Nous vous embrassons tous bien tendrement."

2 septembre 1936 : Jane va bientôt retrouver son homme

"Mon cher vieux marron,
Merci de ta dernière lettre, reçue ce matin. Je suis bien contente de te savoir allant bien, et ne suis pas fâchée de voir se tirer mon temps de retraite au couvent. Je verrai aussi, de mes yeux, si tu es vraiment en bonne forme, et je te ferai de la marmelade de fruits tapés, façon Marie-Louise. Il faudra que je me débrouille pour remplir nos pots de figues et autres fruits.
As-tu reçu mes fromages ? Comme tu ne m'en parles pas, je commence à concevoir quelques craintes à leur endroit. En tout cas, j'en ai commandé 2 autres pour emporter. La charcutière me met de côté 3 saucissons. Je te remercie de m'avoir envoyé ces 400 F. Je pensais d'abord que tu avais fait un héritage, avant de réfléchir que tu avais été payé plus tôt, vu le départ de ces messieurs. Comme tu me le dis, je donnerai ce qu'il convient à ta mère, et me garderai quelque chose.
J'espère que tu n'as pas trop à faire à l'usine, que ton chameau de singe ne te gène pas trop, et que ces travaux d'assainissement du sol ne te font pas respirer trop de microbes. Ce sera sans doute une bonne amélioration.
Oui, moi aussi, je suis contente de passer environ 3 semaines de calme avec toi, avant de reprendre nos terribles. On tâchera de retourner une fois au cinéma, et de bien prendre l'air le dimanche. Je veux bien qu'on aille voir André. (...)
Oui, mon homme, je prendrai mon billet pour Riquier. Puisque tu peux amener la bagnole, ce sera bien plus simple en effet. Et je t'en remercie et je te dis à bientôt.
Les marraines ne vont pas mal. Marie-Louise a été fatiguée pendant 2 jours, je ne sais pas au juste si cela venait du physique, du moral ou des deux. C'est toujours un peu mystérieux.
Au revoir, mon cher époux, reçois les baisers nombreux de toute la maisonnée, et les plus tendres de ta vieille femme."

25 août 1936 : Après le passage d'Henri, les vacances continuent

"Mon cher vieil homme,
J'ai reçu hier ta 1ère lettre, ce matin la seconde.

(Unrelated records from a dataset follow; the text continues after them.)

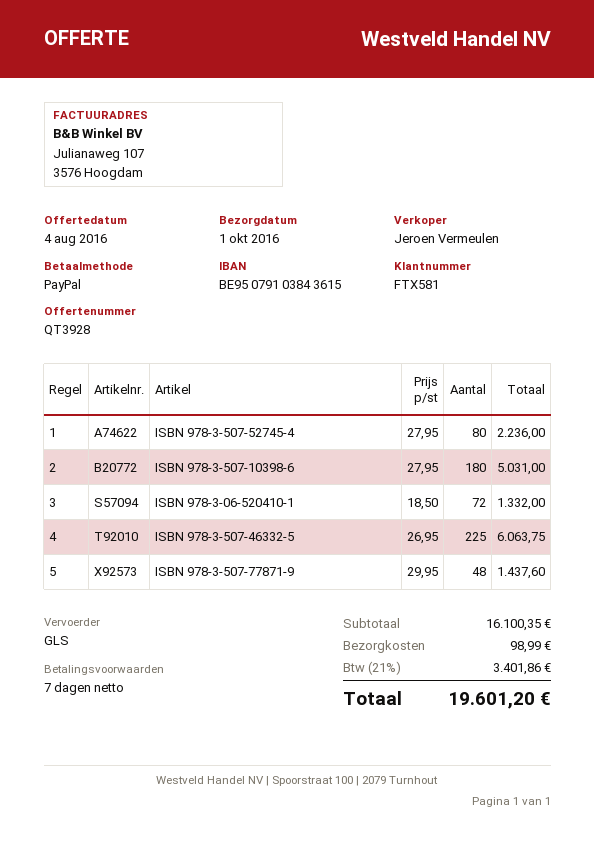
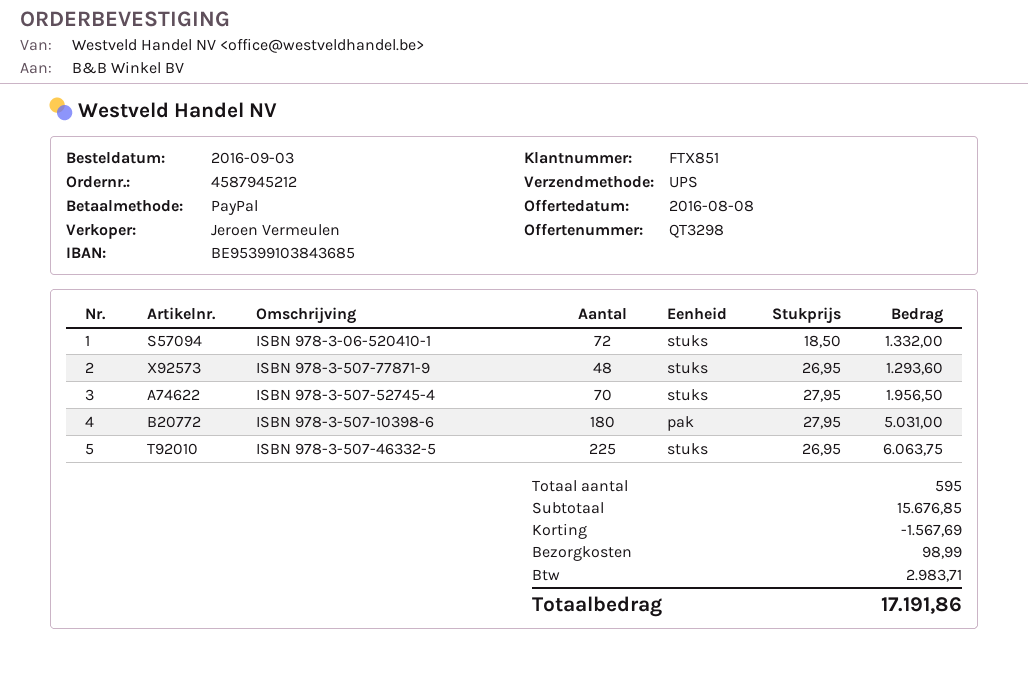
quote number: QT3928 -> QT3298
quote date: 2016-08-04 -> 2016-08-08
customer number: FTX581 -> FTX851
bank account: BE95079103843615 -> BE95399103843685
shipping method: GLS -> UPS
ISBN 978-3-507-52745-4: 80 x 27.95 = 2236.00 -> 70 x 27.95 = 1956.50
ISBN 978-3-507-77871-9: 48 x 29.95 = 1437.60 -> 48 x 26.95 = 1293.60
subtotal: 16100.35 -> 15676.85
discount: none -> 1567.69
tax: 3401.86 -> 2983.71
total: 19601.20 -> 17191.86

Je suis donc vernie. Je te remercie d'abord pour tes déclarations d'amour et de fidélité, ensuite pour les détails que tu me donnes sur ta vie quotidienne. Je suis contente d'apprendre que ton mal de gorge s'est vite passé, et j'espère et souhaite que tu n'en aies pas trop marre de faire ta "bectance". Sinon télégraphie-moi. Tu sais que le but de ma vie est de travailler à l'arrondissement de tes formes esthétiques.
Donc, j'ai écrit hier à mon cher père dont j'ai presque failli oublier la fête. Pauvre de moi !
Aussi, j'ai reçu ce matin une lettre délicieuse de cette chère tante Angèle (1), m'invitant à Villefranche pour le 3, ou le 4, ou le 5. (...) Je vais lui écrire que j'irai le 3 avec les gosses. (...)
Dimanche nous avons eu Thérèse (2) et son mari, aux deux repas. Journée animée, Herbert était charmant et un peu excité. Il n'a pas arrêté de chahuter avec les gosses. Leurs enfants sont en Haute-Loire, à 800 m, avec les grands-parents et Hélène, dans une maison de 8 pièces, bien située. Il ont cueilli beaucoup d'airelles, de quoi faire 15 pots de confiture. Odette est à 10 km, avec Alberte. Elle y passe un mois. Pendant ce temps, Gab a une f. de ménage qui lui prépare ses repas et il a aussi une bonne crèmerie.
Nous allons bien. Ta mère était un peu fatiguée ces derniers jours ; aujourd'hui elle va bien. Quant à Marthe, elle a eu encore la migraine pendant 1 jour 1/2 ; assurément elle n'a pas bonne mine, mais elle dit qu'à part quelques migraines de temps à autre, et un peu de palpitations, elle ne va pas mal. Je ne sais pas trop qu'en penser. Il est certain que leur existence sans but est peu gaie, et qu'elles sont trop restées des petites filles soumises, alors qu'elles auraient besoin de tout autre chose... Il me semble que j'en serais morte ou que j'aurais pris mon vol.
Pour parler d'autre chose, n'aurais-tu pas emporté par mégarde, avec du linge sale, une paire de chaussettes beiges à Jean, toutes neuves ? Leur disparition me déconcerte.
Les travaux du puits sont toujours en cours. Les maçons l'ont vidé à la pompe, pendant des heures, et ils vident le fond au seau, un homme puisant au fond du trou. Hier, ils étaient furieux contre le propriétaire qui n'a pas voulu mettre la pompe des pompiers, parce qu'il fallait six hommes. Chaque fois qu'il vient, il trouve toujours qu'on en fait trop. Encore un à pendre la prochaine fois.
Il fait très beau, plutôt chaud dans le milieu du jour. Au revoir, mon homme, dis-moi bien si tu es fatigué, si tu as beaucoup de travail à l'usine. Je peux très bien rentrer plus tôt. Je t'embrasse plusieurs fois bien fort. Bons baisers de tous."